I think the take home message is: consider this year another 'work in progress'. Every year (despite advancing age) I seem to do slightly better at the races. Mostly due to increased self-awareness in terms of preparation (fitness, food and fluid all playing their parts) and improved balance in the belt and braces equation.

Also I'd like to say a big G'day to Duncan, the real top fixed rider at SSWC (you there? hmmph, he's prolly off enjoying the Melbourne spring) for stopping to give me his pump before masterfully pedaling off into the distance.

pic lifted from Happy mtb forum poster.

Sunday, September 03, 2006


A little while ago now, I was talking to my friend Shaggy about this and that, mumbling and postulating. For some reason we got around to talking about Trimble mtb's. They were pretty wild back in the day. Sausage like spars of carbon fiber, with tiger stripes or polka dots.

I had a particular penchant for these frames and when I found out last year or so that Trimble might be back in the game, I asked about the possibility of a 29"er frame.

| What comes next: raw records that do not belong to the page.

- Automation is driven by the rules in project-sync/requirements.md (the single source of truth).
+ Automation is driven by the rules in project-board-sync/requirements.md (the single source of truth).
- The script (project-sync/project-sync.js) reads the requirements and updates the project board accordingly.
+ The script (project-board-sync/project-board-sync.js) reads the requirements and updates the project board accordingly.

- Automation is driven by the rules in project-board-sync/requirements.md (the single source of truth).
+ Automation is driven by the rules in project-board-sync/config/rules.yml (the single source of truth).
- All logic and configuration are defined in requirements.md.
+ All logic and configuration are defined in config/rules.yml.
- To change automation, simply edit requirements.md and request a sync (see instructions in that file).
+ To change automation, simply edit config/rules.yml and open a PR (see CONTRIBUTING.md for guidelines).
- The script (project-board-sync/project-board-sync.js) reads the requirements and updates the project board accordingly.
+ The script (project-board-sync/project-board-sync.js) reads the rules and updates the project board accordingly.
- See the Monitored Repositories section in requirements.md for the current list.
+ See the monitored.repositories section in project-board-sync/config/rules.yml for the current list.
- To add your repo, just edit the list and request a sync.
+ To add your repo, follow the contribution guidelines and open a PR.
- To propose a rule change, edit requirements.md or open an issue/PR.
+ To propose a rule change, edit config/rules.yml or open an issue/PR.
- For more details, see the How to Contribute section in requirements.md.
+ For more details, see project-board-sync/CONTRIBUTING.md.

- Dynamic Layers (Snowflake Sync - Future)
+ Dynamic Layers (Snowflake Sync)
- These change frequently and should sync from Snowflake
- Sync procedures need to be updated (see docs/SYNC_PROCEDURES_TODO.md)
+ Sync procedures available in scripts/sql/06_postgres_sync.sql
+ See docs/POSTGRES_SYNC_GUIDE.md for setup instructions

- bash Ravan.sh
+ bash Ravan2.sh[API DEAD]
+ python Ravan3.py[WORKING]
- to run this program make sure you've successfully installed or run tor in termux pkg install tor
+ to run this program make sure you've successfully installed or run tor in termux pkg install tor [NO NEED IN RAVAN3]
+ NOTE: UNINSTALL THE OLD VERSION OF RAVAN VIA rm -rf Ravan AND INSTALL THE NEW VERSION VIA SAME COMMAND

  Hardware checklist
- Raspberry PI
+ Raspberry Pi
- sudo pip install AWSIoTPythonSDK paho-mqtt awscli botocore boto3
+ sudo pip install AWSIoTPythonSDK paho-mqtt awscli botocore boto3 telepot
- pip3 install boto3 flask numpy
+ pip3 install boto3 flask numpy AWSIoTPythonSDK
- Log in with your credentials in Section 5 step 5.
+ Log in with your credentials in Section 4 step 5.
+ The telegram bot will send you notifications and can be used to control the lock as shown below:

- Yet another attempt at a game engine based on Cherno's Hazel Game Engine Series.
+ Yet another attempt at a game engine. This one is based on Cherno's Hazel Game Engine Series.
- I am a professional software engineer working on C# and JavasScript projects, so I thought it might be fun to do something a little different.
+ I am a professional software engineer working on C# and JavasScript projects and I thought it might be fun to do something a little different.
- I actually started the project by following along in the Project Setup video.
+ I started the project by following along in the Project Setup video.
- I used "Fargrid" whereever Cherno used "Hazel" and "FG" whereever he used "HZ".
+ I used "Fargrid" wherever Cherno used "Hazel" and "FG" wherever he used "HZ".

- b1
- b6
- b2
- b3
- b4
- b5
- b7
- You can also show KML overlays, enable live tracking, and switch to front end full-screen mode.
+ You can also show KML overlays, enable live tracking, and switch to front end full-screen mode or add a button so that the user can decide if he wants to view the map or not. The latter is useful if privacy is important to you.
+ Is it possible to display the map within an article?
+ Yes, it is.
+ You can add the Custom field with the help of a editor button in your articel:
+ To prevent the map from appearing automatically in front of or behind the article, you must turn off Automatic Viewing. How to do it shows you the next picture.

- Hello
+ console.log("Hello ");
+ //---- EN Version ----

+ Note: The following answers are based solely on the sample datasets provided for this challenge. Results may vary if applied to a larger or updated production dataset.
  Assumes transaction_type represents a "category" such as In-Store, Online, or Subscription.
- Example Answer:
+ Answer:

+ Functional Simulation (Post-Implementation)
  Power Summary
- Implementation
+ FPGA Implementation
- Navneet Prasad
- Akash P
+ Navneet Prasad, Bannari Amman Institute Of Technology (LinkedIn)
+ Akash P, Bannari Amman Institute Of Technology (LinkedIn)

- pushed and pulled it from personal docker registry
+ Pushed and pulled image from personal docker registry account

Due to some sort of disagreement between managers and investors and perhaps Brent Trimble and other project managers, Trimble is still a a name from the past.

The 29"er? well, it almost happened. Indeed, it looked like it had a lot of potential in terms of stand over, and clearance issues:

If you want to see more Trimbles, and get a little background info on these or any vintage bikes, set your main sail and take a heading for here.

Friday, September 01, 2006

Monday, August 28, 2006

Coming soon!

Some words on 'Flying Scotsman' a film about which my friend Marty gifted Johnny Lee the finish. Also, I acquired a set of 'Transitions' Oakleys. So far so good. More soon.

Specialized movies

Well worth a look, especially the faux cop chase...yo! 5-oh!

Wingnut and others...

This year has seen an almost total change in kit. The mileage count is up as is the distance at any one sitting, so this has been a fine balance between known devil and new and improved.

First up. Maxxis Ignitors. There you go.

Second up, Pearl Izumi. The welded seam shorts (err, microsensor 3d pro bibs, i think) are very comfortable indeed right from the first ride. they seem to sit well, with no chafing or wrunkling (despite some visible bunching of the flat seams with movement) and so far have been very durable. Choice number one.

The other Pearl Izumi product that has been very impressive is the Gel Vent glove. Full finger, soft, black (phew!) with a rubbery cross hatched padded area over the 3 pressure points of the palm. Excellent.

Last for today: Wingnut Assault. A pack that is both small and simple, made form sail cloth for light weight, water shedding and toughness, with 2 small zippered pockets left and right and a main entry zip for bladder (not included) stowing and pump-getting. The pack has one feature that sets it apart from the rest. It is designed to sit over the lumbar spine. The first time I used it? The wilderness 101. It would have been a bummer if it didn't work well, and comfortably. It did. Main feature, light weight so less cantilevered weight, and excellent ability to reach snacks from the side pockets. It has an integral whistle at the sternum strap and at 1.5l capacity the fluid volume with 2 big bottles is perfect for me.